O processo de restauração de Um é pouco, dois é bom foi conduzido por Débora Butruce, da Mnemosine Serviços Audiovisuais. Ela comenta que a qualidade do resultado final está ligada ao acesso direto aos materiais originais em película 35mm, como os negativos de imagem e de som, e também às cópias de exibição, que apresentam as cores com as quais o filme foi finalizado. O desafio da restauração foi trabalhar para recuperar as cores originais a partir da única cópia, já descorada, existente.

Limpar sujeiras e riscos no filme, restituir as cores e remover os fungos foram algumas das etapas do processo para a digitalização em 4K, “sempre observando as características originais”, como frisa Débora. O som também foi restaurado, conforme ela explica: “Embora estivesse em bom estado, havia alguns problemas pontuais”. E Vanessa concorda que a nova versão do áudio contribui para o impacto da obra.

“A análise física do material é o primeiro passo do restauro”, conta Débora. “A película nos fornece muitas informações. Foi preciso, além disso, analisar o contexto histórico para termos um arcabouço [de dados] para a metodologia do restauro. Levamos em consideração o contexto da época, como ele filmava, os recursos (é uma produção independente, de baixo orçamento), e tudo isso orienta o processo de restauro.”

O aprofundamento na obra lhe deu uma nova perspectiva sobre o autor: “Odilon não é um cineasta tradicional, não fez muitos filmes, mas este é bastante singular na cinematografia brasileira. Conta a história de um casal inter-racial na segunda parte, na qual ele também é ator. E isso naquela época, no Sul do Brasil”.

Débora afirma que o contato do público de hoje com a obra “é essencial, porque nos faz repensar a historiografia do cinema brasileiro. Trazer à tona um filme como esse possibilita reflexões sobre a história do cinema brasileiro em geral, e sobretudo do cinema negro – Odilon foi o primeiro cineasta preto a filmar no Rio Grande do Sul. Isso tem uma importância histórica muito grande”.
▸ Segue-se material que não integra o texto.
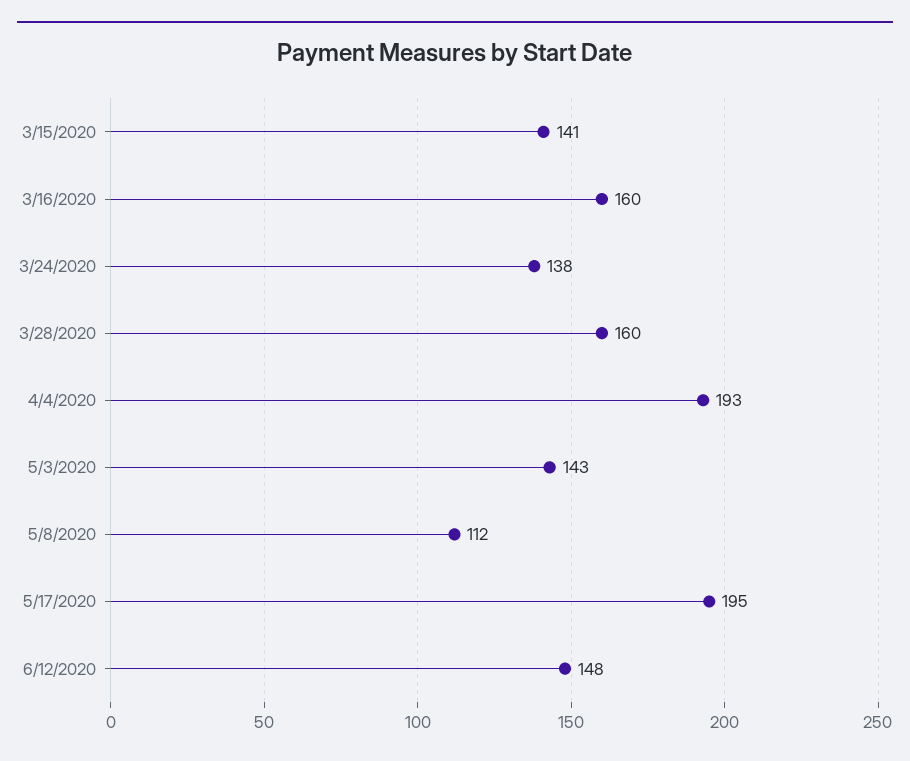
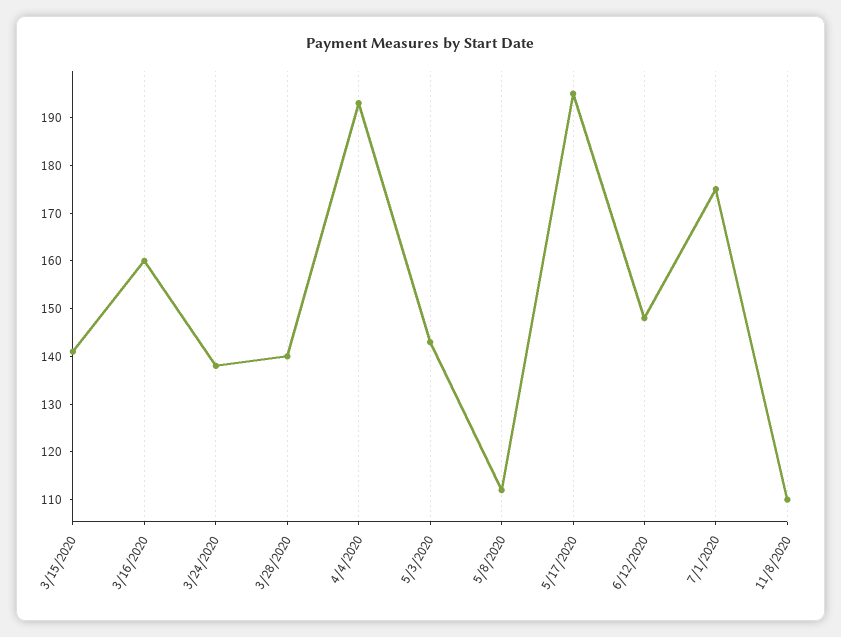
3/28/2020: 160 -> 140
7/1/2020: none -> 175
11/8/2020: none -> 110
Devolver um clássico a Porto Alegre

“O filme é um ano mais velho do que eu. Quando nasci, ele já existia”, diz Vanessa Lopez. Ela, que cresceu sendo também registrada pelo pai em filme, conta que Odilon não falava muito sobre Um é pouco… em casa: “Vimos o filme com ele umas duas vezes, em exibições em eventos aqui em Porto Alegre, mas eles eram muito raros. Acho que ele ficou um pouco traumatizado com toda a dificuldade de produzir [a obra], sendo também diretor, roteirista e ator”.


Suas lembranças do pai como profissional estão ligadas principalmente à sua atividade como jornalista, uma influência que Vanessa nota na narrativa do filme. “Ele usou sua experiência na rua para a criação das cenas”, explica. “As pessoas que aparecem não são figurantes, mas transeuntes. E elas passam e olham para a câmera, o que hoje pode ser comum, mas era muito moderno para a época.”


Ao observar a recepção calorosa do longa ao redor do mundo (o filme já percorreu desde a América Latina até a Coreia do Sul, passando pela Europa), a filha de Odilon comenta que “a juventude abraçou o filme. Meu pai estaria muito feliz, porque eu vejo que a turma dele é esta de agora. Ele não estava ajustado ao seu tempo. Pensávamos que o filme estaria datado, mas as pessoas ainda riem de suas piadas. O público que se conecta com o longa hoje é o público jovem”.


Vanessa relembra com emoção como foi realizar uma exibição pública de Um é pouco… no aniversário de Porto Alegre: “Foi como devolver o filme à cidade”, conta. “Acho que o sonho de todo artista é fazer um clássico, e o que é um clássico senão uma obra que continua se comunicando décadas depois? E que continua atual, porque os temas sociais permanecem relevantes – o que é uma pena. É o que eu observo, e digo sem nenhum tipo de constrangimento: É um clássico.”